Research shows that better education means better health. People with better education are less likely to suffer from poor health and more likely to live longer. So the more you are educated, the healthier you will be and the longer you will live.
The correlation between education and health isn’t really that surprising if you think about it better. People with a higher level of education typically have higher paying jobs which means that they can afford better health insurance, invest more in a healthy lifestyle including healthier food, healthier home, etc. People with lower education, on the other hand, usually have a lower income and cannot afford to spend as much on healthy food and lifestyle. Also, they often live in less safe neighbourhoods in terms of both physical safety and environmental hazards.

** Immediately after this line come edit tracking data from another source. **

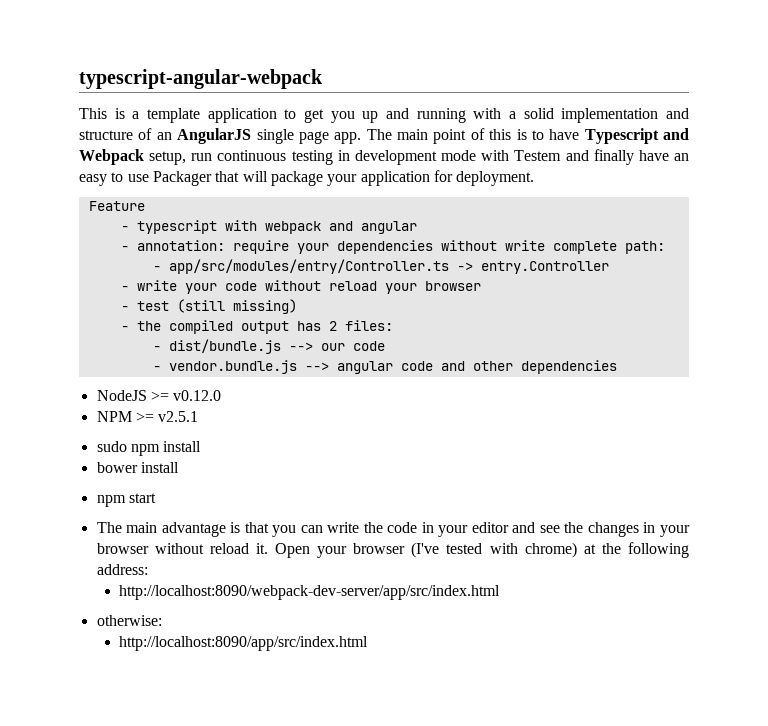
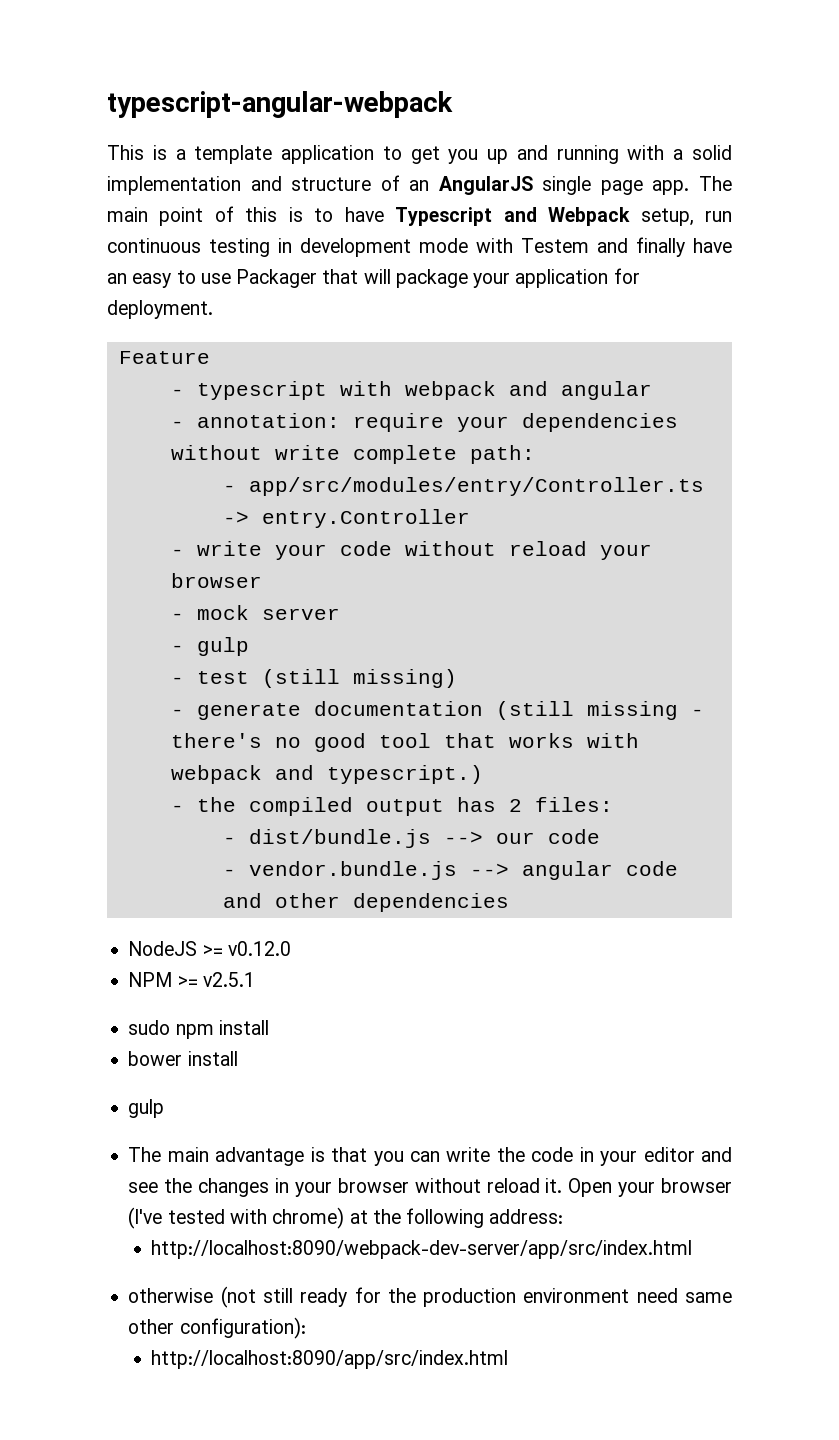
+ - mock server
+ - gulp
+ - generate documentation (still missing - there's no good tool that works with webpack and typescript.)
  bower install
- npm start
+ gulp
- otherwise:
+ otherwise (not still ready for the production environment need same other configuration):

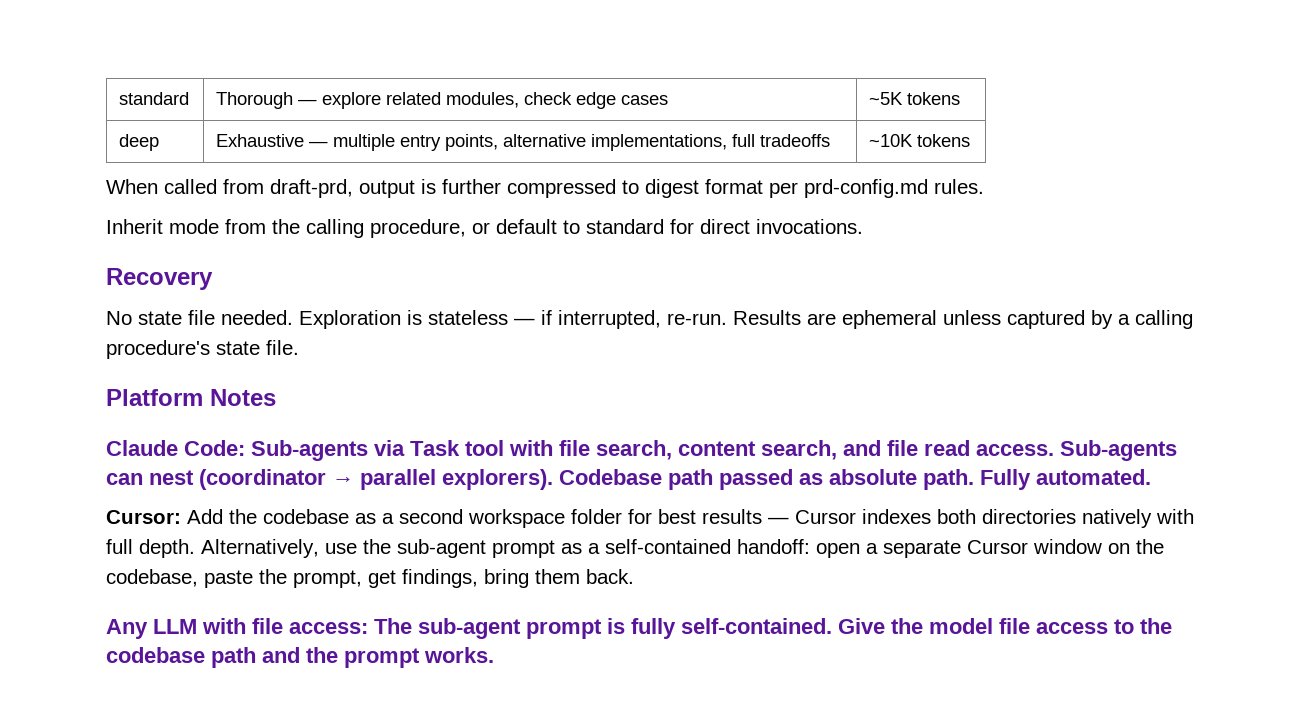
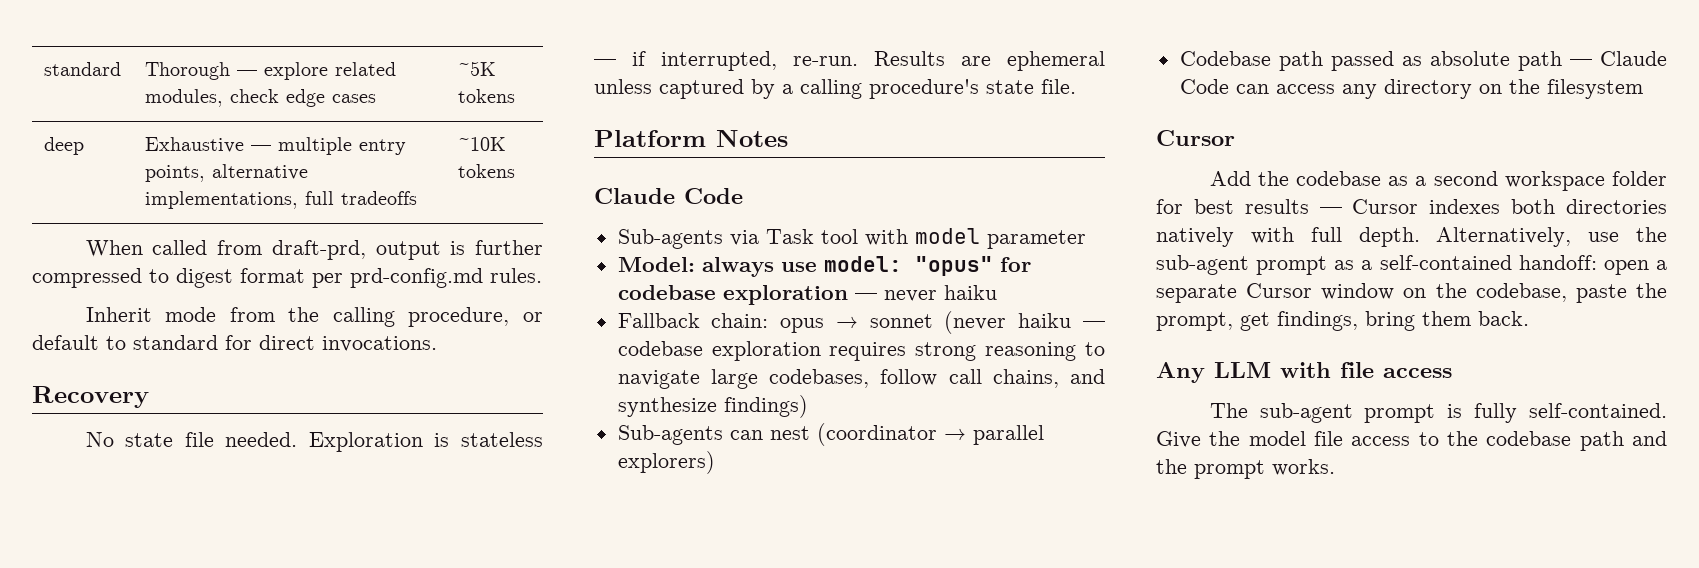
  Platform Notes
- Claude Code: Sub-agents via Task tool with file search, content search, and file read access. Sub-agents can nest (coordinator → parallel explorers). Codebase path passed as absolute path. Fully automated.
- Cursor: Add the codebase as a second workspace folder for best results — Cursor indexes both directories natively with full depth.
+ Claude Code
+ Sub-agents via Task tool with model parameter
+ Model: always use model: "opus" for codebase exploration — never haiku
+ Fallback chain: opus → sonnet (never haiku — codebase exploration requires strong reasoning to navigate large codebases, follow call chains, and synthesize findings)
+ Sub-agents can nest (coordinator → parallel explorers)
+ Codebase path passed as absolute path — Claude Code can access any directory on the filesystem
+ Cursor
+ Add the codebase as a second workspace folder for best results — Cursor indexes both directories natively with full depth.
- Any LLM with file access: The sub-agent prompt is fully self-contained.
+ Any LLM with file access
+ The sub-agent prompt is fully self-contained.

According to researchers who investigated the correlation between education and health, there is much more than just the income factor. Studies on the issue conclude that better educated people also tend to have a better knowledge about health including factors that can affect health, how to avoid them, how to recognise early symptoms, when to see a doctor, etc. So besides having better access to health care, better educated people are also better informed about how to stay healthy. As a result, more educated people are more likely to make healthier choices when it comes to food, lifestyle, place to live, etc. and at the same time, avoid unhealthy behaviours such as smoking, alcohol consumption and physical inactivity.

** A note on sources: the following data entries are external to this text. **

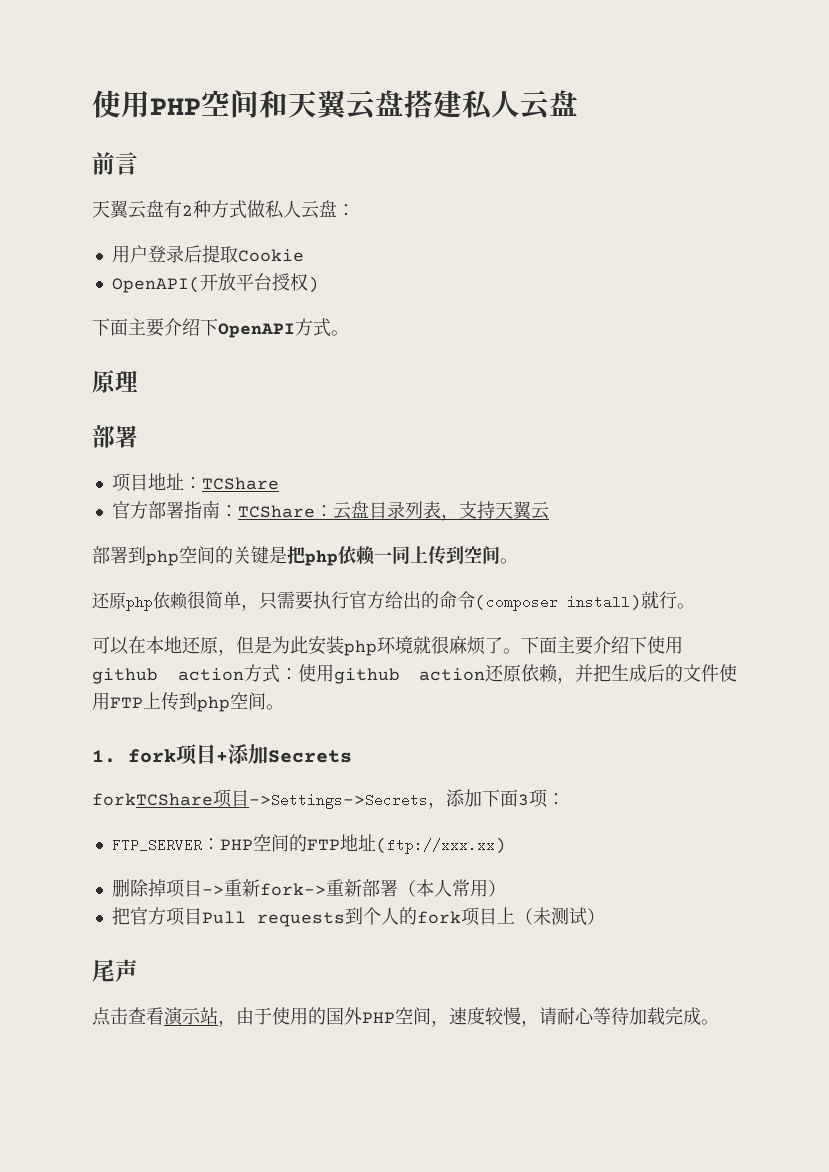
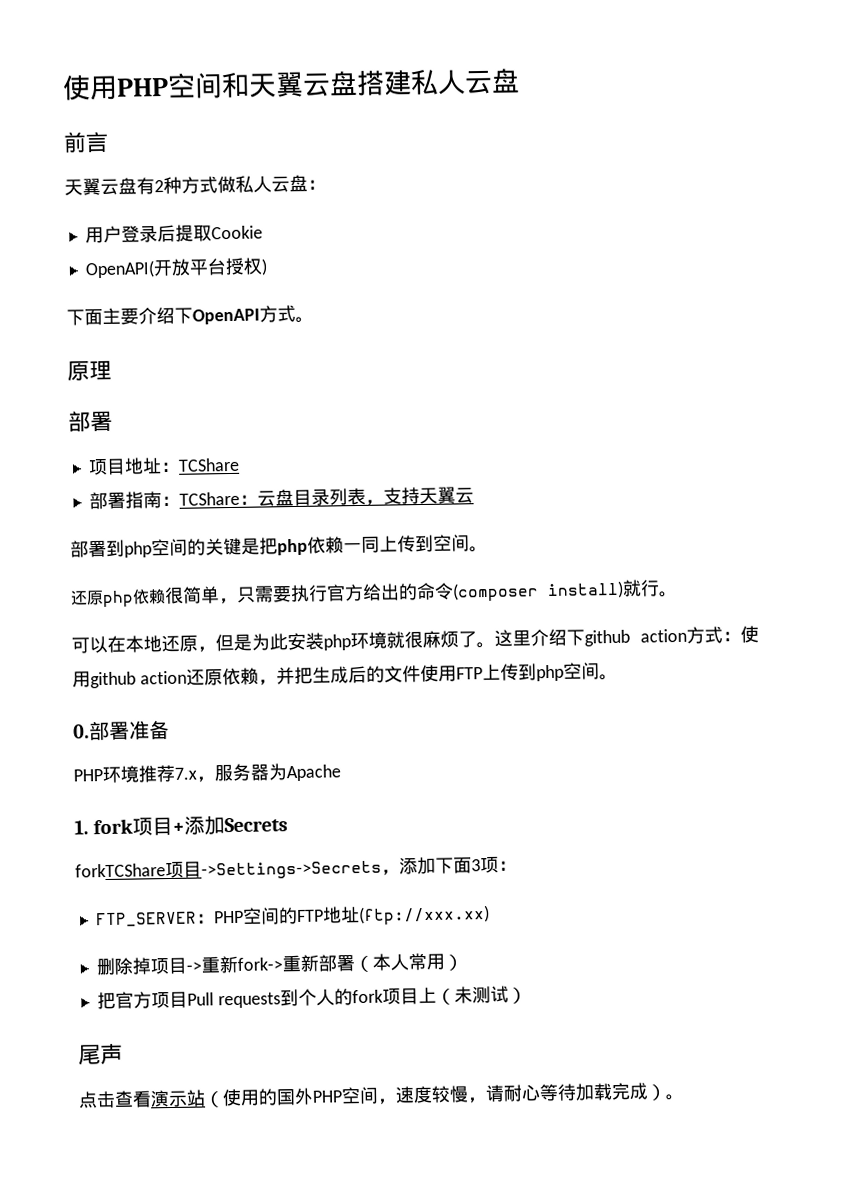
- 官方部署指南：TCShare：云盘目录列表，支持天翼云
+ 部署指南：TCShare：云盘目录列表，支持天翼云
- 下面主要介绍下使用github action方式：使用github action还原依赖，并把生成后的文件使用FTP上传到php空间。
+ 这里介绍下github action方式：使用github action还原依赖，并把生成后的文件使用FTP上传到php空间。
+ 0.部署准备
+ PHP环境推荐7.x，服务器为Apache
- 点击查看演示站，由于使用的国外PHP空间，速度较慢，请耐心等待加载完成。
+ 点击查看演示站（使用的国外PHP空间，速度较慢，请耐心等待加载完成）。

There are a number of studies that confirm a strong correlation between education and health. The results of these studies reveal that highly educated people are less likely to suffer from medical conditions such as heart diseases, hypertension (high blood pressure), high cholesterol and diabetes which don’t only seriously affect the quality of life but are also among the leading causes of death in the developed countries including the UK, in both men and women. Also, highly educated people have been found to be less likely to suffer from depression, anxiety and other disorders and conditions affecting mental/psychological health. Lastly, more educated people have been found to spend fewer days out of work and are less likely to complain about poor health.
More educated people aren’t only healthier but they also live longer than those with less education. According to a recent study, people with a bachelor’s degree on average live 5 years longer than those with completed secondary education and 9 years longer than individuals without secondary education.